(Dataset entries):
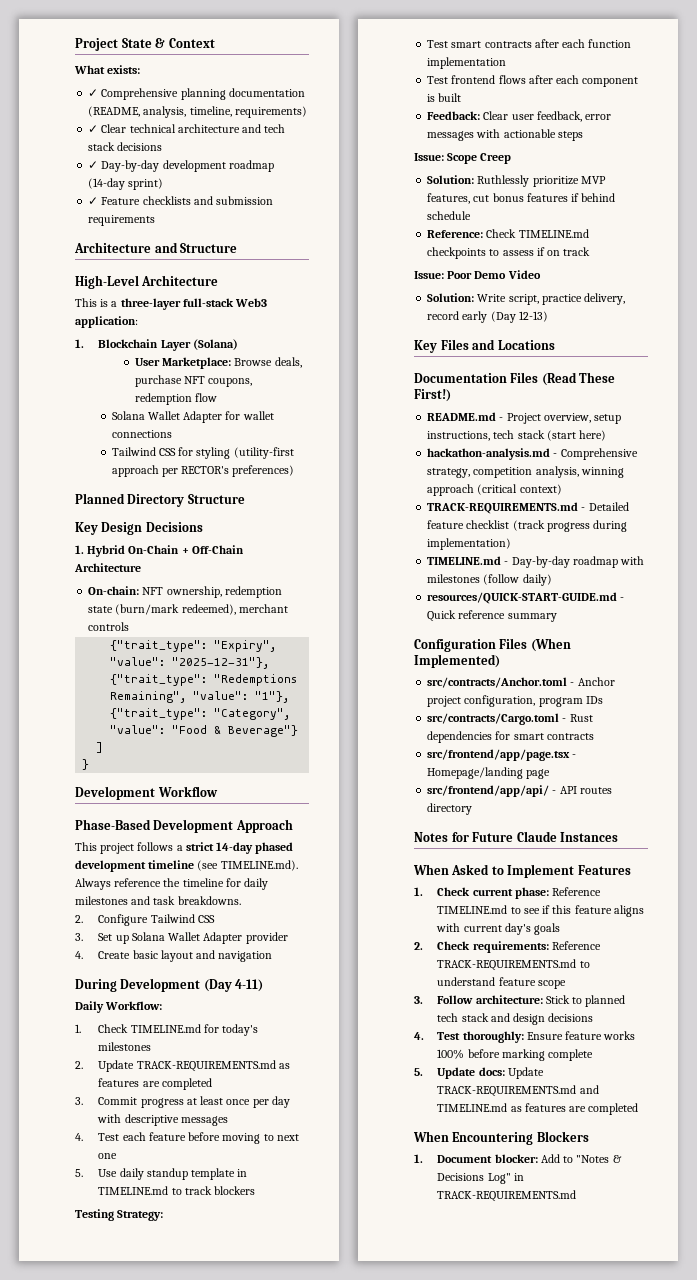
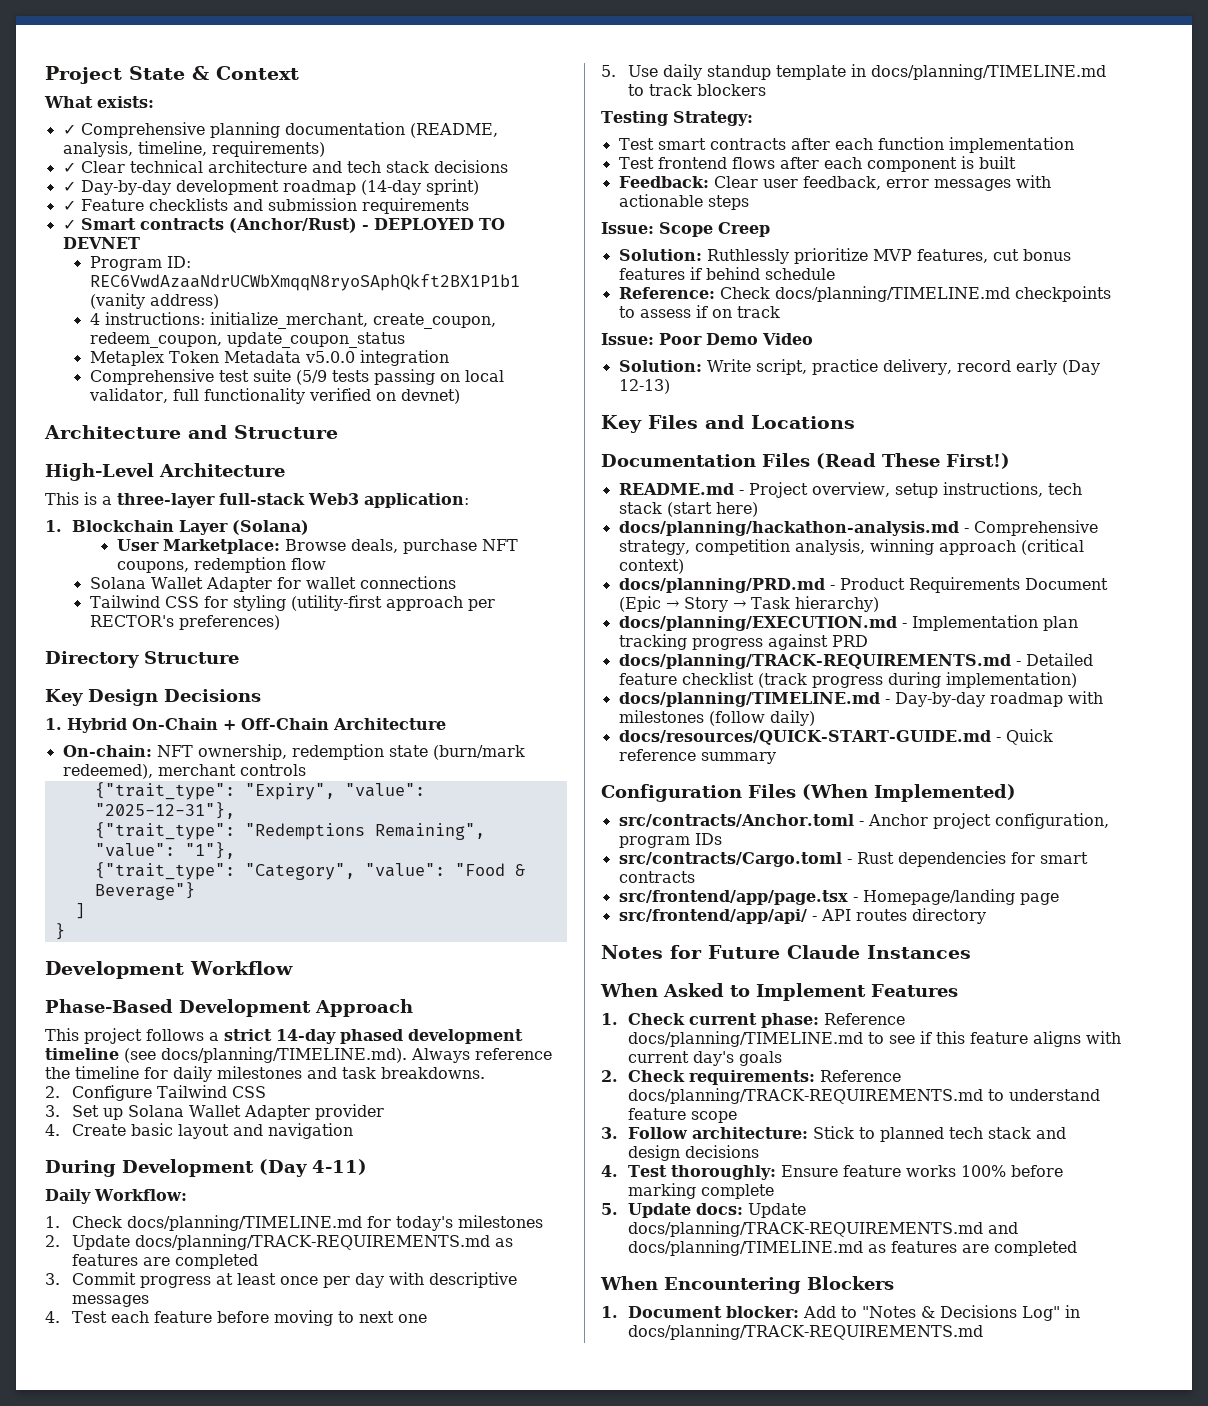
+ ✓ Smart contracts (Anchor/Rust) - DEPLOYED TO DEVNET
+ Program ID: REC6VwdAzaaNdrUCWbXmqqN8ryoSAphQkft2BX1P1b1 (vanity address)
+ 4 instructions: initialize_merchant, create_coupon, redeem_coupon, update_coupon_status
+ Metaplex Token Metadata v5.0.0 integration
+ Comprehensive test suite (5/9 tests passing on local validator, full functionality verified on devnet)
- Planned Directory Structure
+ Directory Structure
- This project follows a strict 14-day phased development timeline (see TIMELINE.md). Always reference the timeline for daily milestones and task breakdowns.
+ This project follows a strict 14-day phased development timeline (see docs/planning/TIMELINE.md). Always reference the timeline for daily milestones and task breakdowns.
- 1. Check TIMELINE.md for today's milestones
+ 1. Check docs/planning/TIMELINE.md for today's milestones
- 2. Update TRACK-REQUIREMENTS.md as features are completed
+ 2. Update docs/planning/TRACK-REQUIREMENTS.md as features are completed
- 5. Use daily standup template in TIMELINE.md to track blockers
+ 5. Use daily standup template in docs/planning/TIMELINE.md to track blockers
- Reference: Check TIMELINE.md checkpoints to assess if on track
+ Reference: Check docs/planning/TIMELINE.md checkpoints to assess if on track
- hackathon-analysis.md - Comprehensive strategy, competition analysis, winning approach (critical context)
+ docs/planning/hackathon-analysis.md - Comprehensive strategy, competition analysis, winning approach (critical context)
- TRACK-REQUIREMENTS.md - Detailed feature checklist (track progress during implementation)
+ docs/planning/PRD.md - Product Requirements Document (Epic → Story → Task hierarchy)
+ docs/planning/EXECUTION.md - Implementation plan tracking progress against PRD
+ docs/planning/TRACK-REQUIREMENTS.md - Detailed feature checklist (track progress during implementation)
- TIMELINE.md - Day-by-day roadmap with milestones (follow daily)
+ docs/planning/TIMELINE.md - Day-by-day roadmap with milestones (follow daily)
- resources/QUICK-START-GUIDE.md - Quick reference summary
+ docs/resources/QUICK-START-GUIDE.md - Quick reference summary
- 1. Check current phase: Reference TIMELINE.md to see if this feature aligns with current day's goals
+ 1. Check current phase: Reference docs/planning/TIMELINE.md to see if this feature aligns with current day's goals
- 2. Check requirements: Reference TRACK-REQUIREMENTS.md to understand feature scope
+ 2. Check requirements: Reference docs/planning/TRACK-REQUIREMENTS.md to understand feature scope
- 5. Update docs: Update TRACK-REQUIREMENTS.md and TIMELINE.md as features are completed
+ 5. Update docs: Update docs/planning/TRACK-REQUIREMENTS.md and docs/planning/TIMELINE.md as features are completed
- 1. Document blocker: Add to "Notes & Decisions Log" in TRACK-REQUIREMENTS.md
+ 1. Document blocker: Add to "Notes & Decisions Log" in docs/planning/TRACK-REQUIREMENTS.md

(Exercise instructions):
Each line above that contains "with" must be copied out.

(Solution for this exercise):
- TIMELINE.md - Day-by-day roadmap with milestones (follow daily)
+ docs/planning/TIMELINE.md - Day-by-day roadmap with milestones (follow daily)
- 1. Check current phase: Reference TIMELINE.md to see if this feature aligns with current day's goals
+ 1. Check current phase: Reference docs/planning/TIMELINE.md to see if this feature aligns with current day's goals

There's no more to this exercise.